Roma e Lazio, proclamato lo stato di agitazione dei lavoratori del commercio

24/03/2016

La scelta di alcune aziende della distribuzione di aprire al pubblico nelle prossime festività di pasquetta, 25 aprile e 1 maggio rappresenta “uno stravolgimento del vivere sociale della nostra comunità democratica, fondata anche sul valore sociale delle festività”.

Tale valutazione costituisce un patrimonio unitario, condiviso e confermato da Filcams Cgil, Fisascat Cisl e Uiltucs Uil di Roma e del Lazio, ribadito in questi anni, anche con comunicazioni ufficiali alle Istituzioni e alle Amministrazioni locali.

“Per questa ragione, riteniamo necessario proclamare lo stato di agitazione con decorrenza immediata,” hanno affermato i sindacati del commercio di Roma e Lazio, “indicando, di seguito, la sintesi del quadro normativo di riferimento, al fine di fornire a tutte le lavoratrici e i lavoratori del nostro settore conoscenze e strumenti utili a contrastare l’applicazione scellerata delle liberalizzazioni selvagge nelle prossime festività.”

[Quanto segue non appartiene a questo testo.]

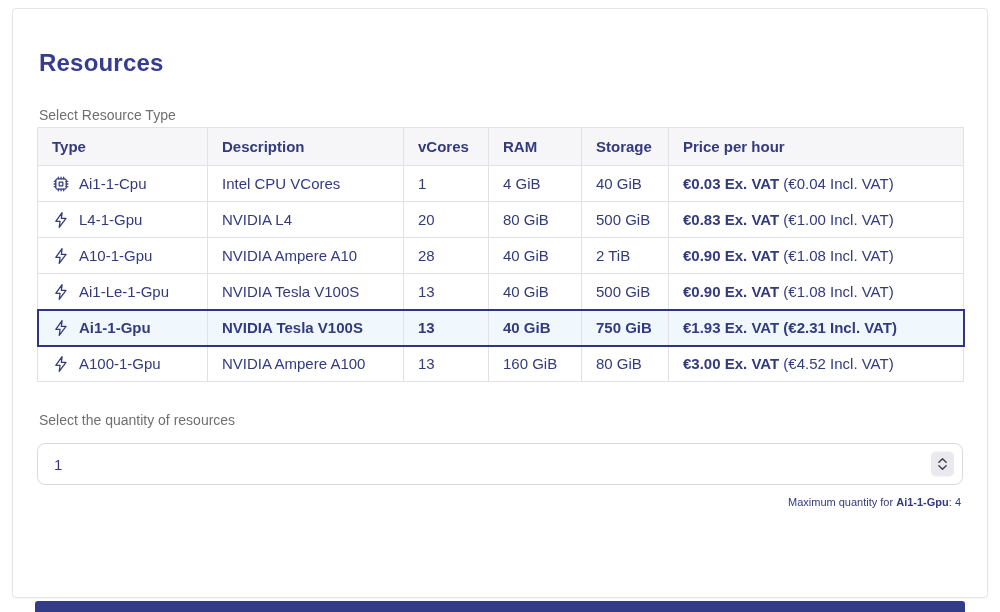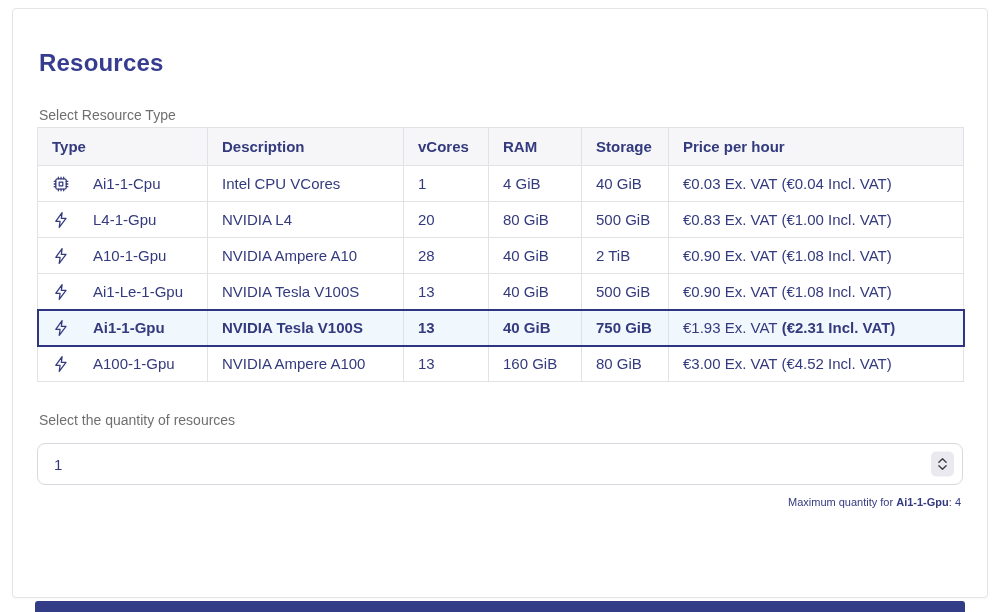--- a/index.html
+++ b/index.html
@@ -39,7 +39,7 @@
   .resource-table td { height:36px; color:var(--navy,#333a7d); background:#fff; }
   .col-type{width:170px;} .col-desc{width:196px;} .col-vcores{width:85px;}
   .col-ram{width:93px;} .col-storage{width:87px;} .col-price{width:295px;}
-  .type-cell-inner { display:flex; align-items:center; gap:23px; }
+  .type-cell-inner { display:flex; align-items:center; gap:9px; }
   .type-icon { display:inline-flex; width:18px; height:18px; flex:0 0 18px; color:var(--navy,#333a7d); }
   .type-icon svg { width:18px; height:18px; }
   .price-ex { font-weight:400; }

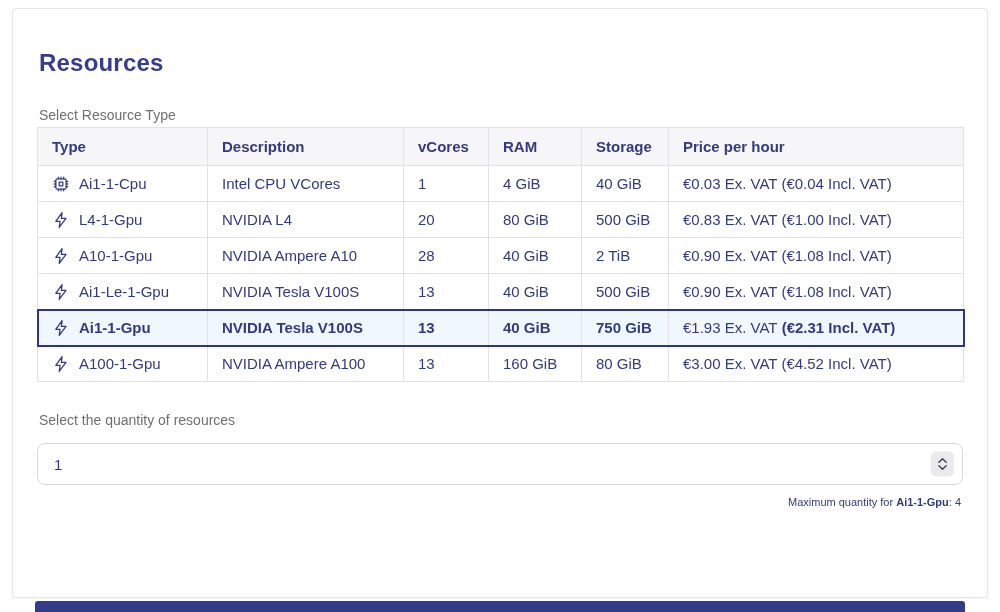--- a/index.html
+++ b/index.html
@@ -42,7 +42,7 @@
   .type-cell-inner { display:flex; align-items:center; gap:9px; }
   .type-icon { display:inline-flex; width:18px; height:18px; flex:0 0 18px; color:var(--navy,#333a7d); }
   .type-icon svg { width:18px; height:18px; }
-  .price-ex { font-weight:400; }
+  .price-ex { font-weight:700; }
   tr.selected td { background:var(--selected-bg,#f1f8fd); font-weight:700; }
   tr.selected { outline:2px solid var(--selected-border,#2f3582); outline-offset:-1px; }
   tbody tr { cursor:pointer; }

Il Contratto nazionale di TDS all’art. 142 prevede tra le festività infrasettimanali retribuite le giornate di pasquetta,  25 aprile e 1 maggio.                                                                                                                 A tale riguardo l’articolo citato recita testualmente: nessuna riduzione o trattenuta sarà operata sulla retribuzione di fatto ai lavoratori in conseguenza della mancata prestazione di lavoro nei giorni “sopra indicati”.